Mi madre y yo

La relación con el hombre aceitunas fue corta. Intensa. Lo vi llegar un día y se quedó para siempre. De las miradas fortuitas, sin darnos cuenta, habíamos pasado al parloteo sobre nuestras vidas. Y no es que tuviera mucha coherencia nuestra conversación, es que los dos necesitábamos compañía.
Estoy segura que toda la familia hubiese preferido que me gustaran los marpacíficos, las mujeres, los chivos, las vacas, las ovejas, los peces, los pájaros, los girasoles, la música, los perros, pero yo prefería al hombre aceitunas, que nunca tuvo un nombre.
Una conversación amena con él significaba que podía ir comiéndomelo poco a poco. Entre la acidez de sus palabras y las aceitunas, yo quedaba extasiada y no pedía más que otro encuentro. Preferíamos los parques mientras los niños nos rodeaban y las madres huían espantadas.

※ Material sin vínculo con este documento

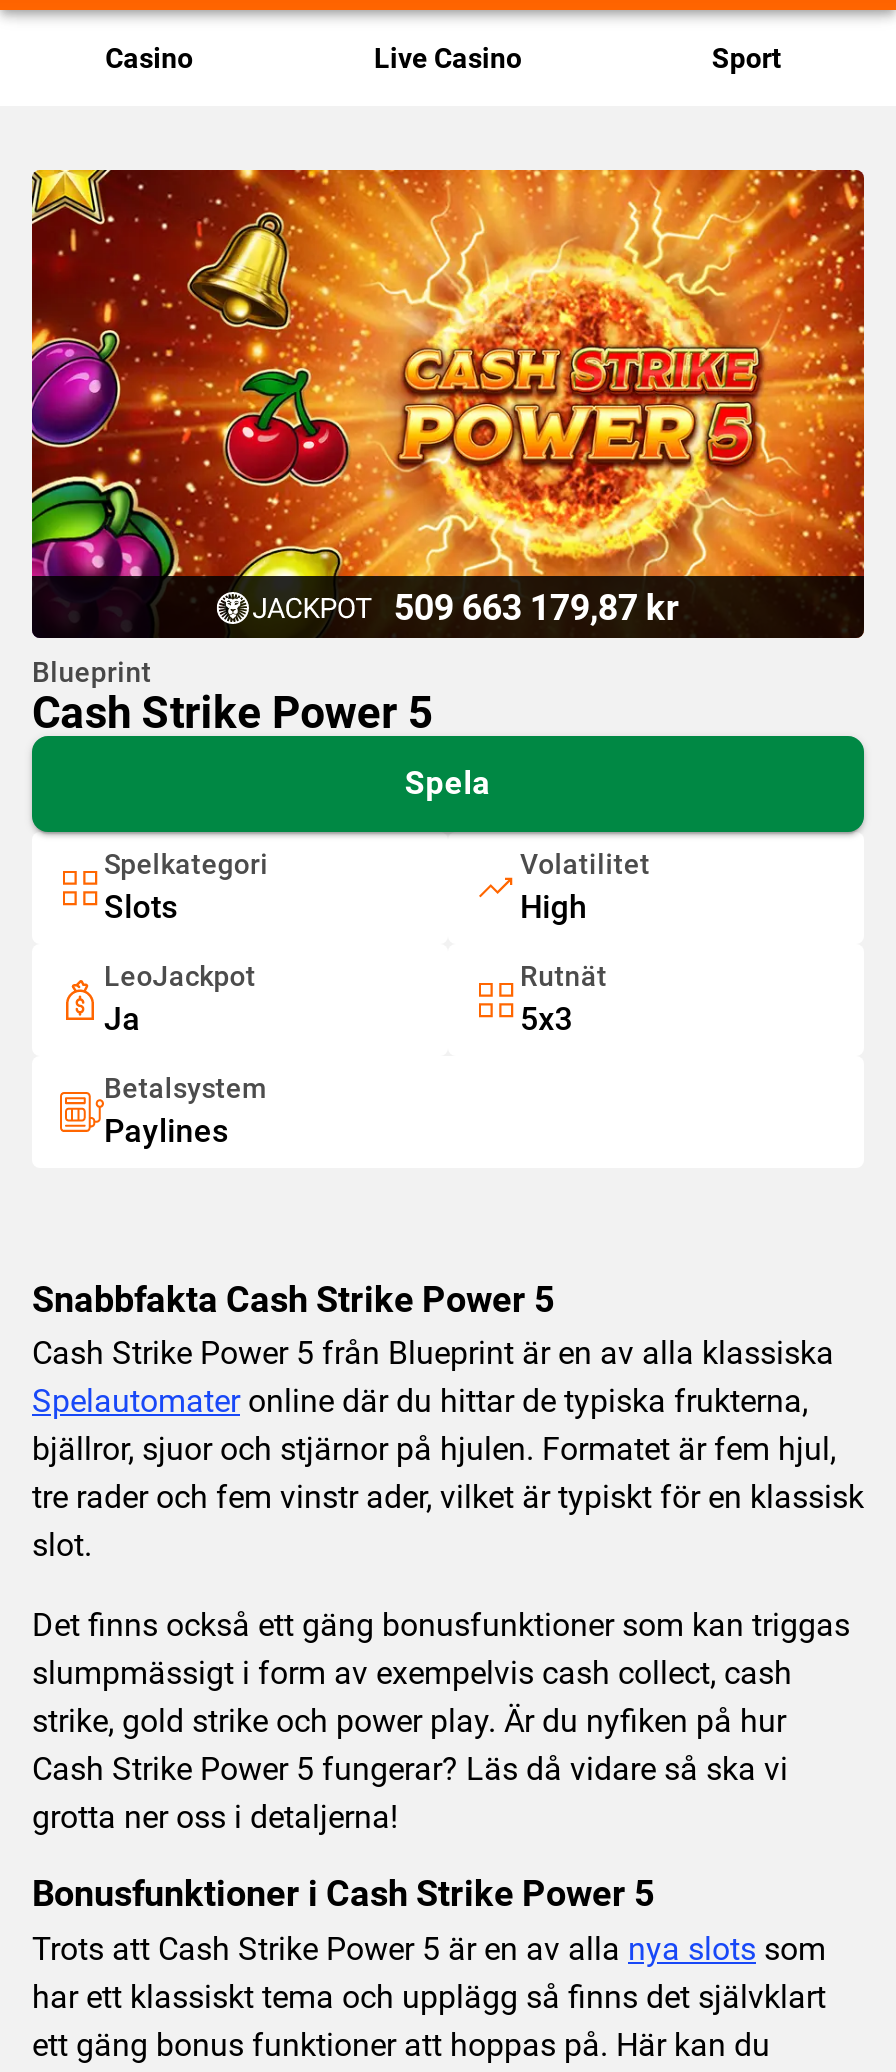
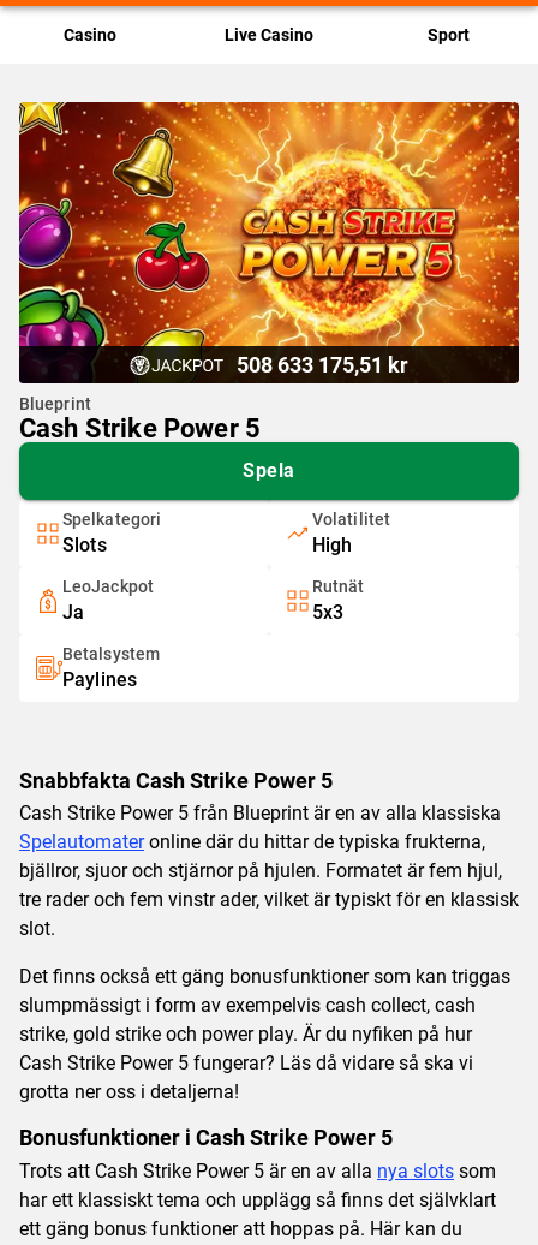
[394,586,680,628] 509 663 179,87 kr -> [236,352,408,377] 508 633 175,51 kr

El hombre aceituna a veces venía a mis encuentros sin voz. Y yo sospechaba que había alguien más, pero como sus frutos eran suficientes, yo a penas protestaba y entonces me tocaba hablar a mi sola.
«Mi madre no quiere que yo esté con un bicho raro» le decía para herirlo.
Él sonreía y a mi me daba una rabia enorme y me lo comía con más prisa, para que se acabara de una vez por todas.
No eran solo amenazas. No me sorprendió el día que encontré un papel que decía: «Lo sé todo. No te atrevas a salir».
Temblé. Imaginé la mano de mi madre cayendo sobre mi cara, pero las ganas de comer aceitunas eran irresistibles. Cerré la puerta tras de mi, dispuesta a todo.
El hombre aceitunas no llegó a la cita. Me desconsolé. Fui a todos los lugares que teníamos en común. No le pregunté a nadie para que no supieran que mi dolor se confundía con un hambre atroz.
Lo veo. No está solo. Me acerco y los celos no me dejan ver quién lo acompaña. Solo quiero definir las cosas, dejar en claro mis sentimientos. Si hubiese caminado al menos más lento, me hubiese evitado el mal rato.
Mi madre hablaba mientras se llevaba una jugosa aceituna a la boca.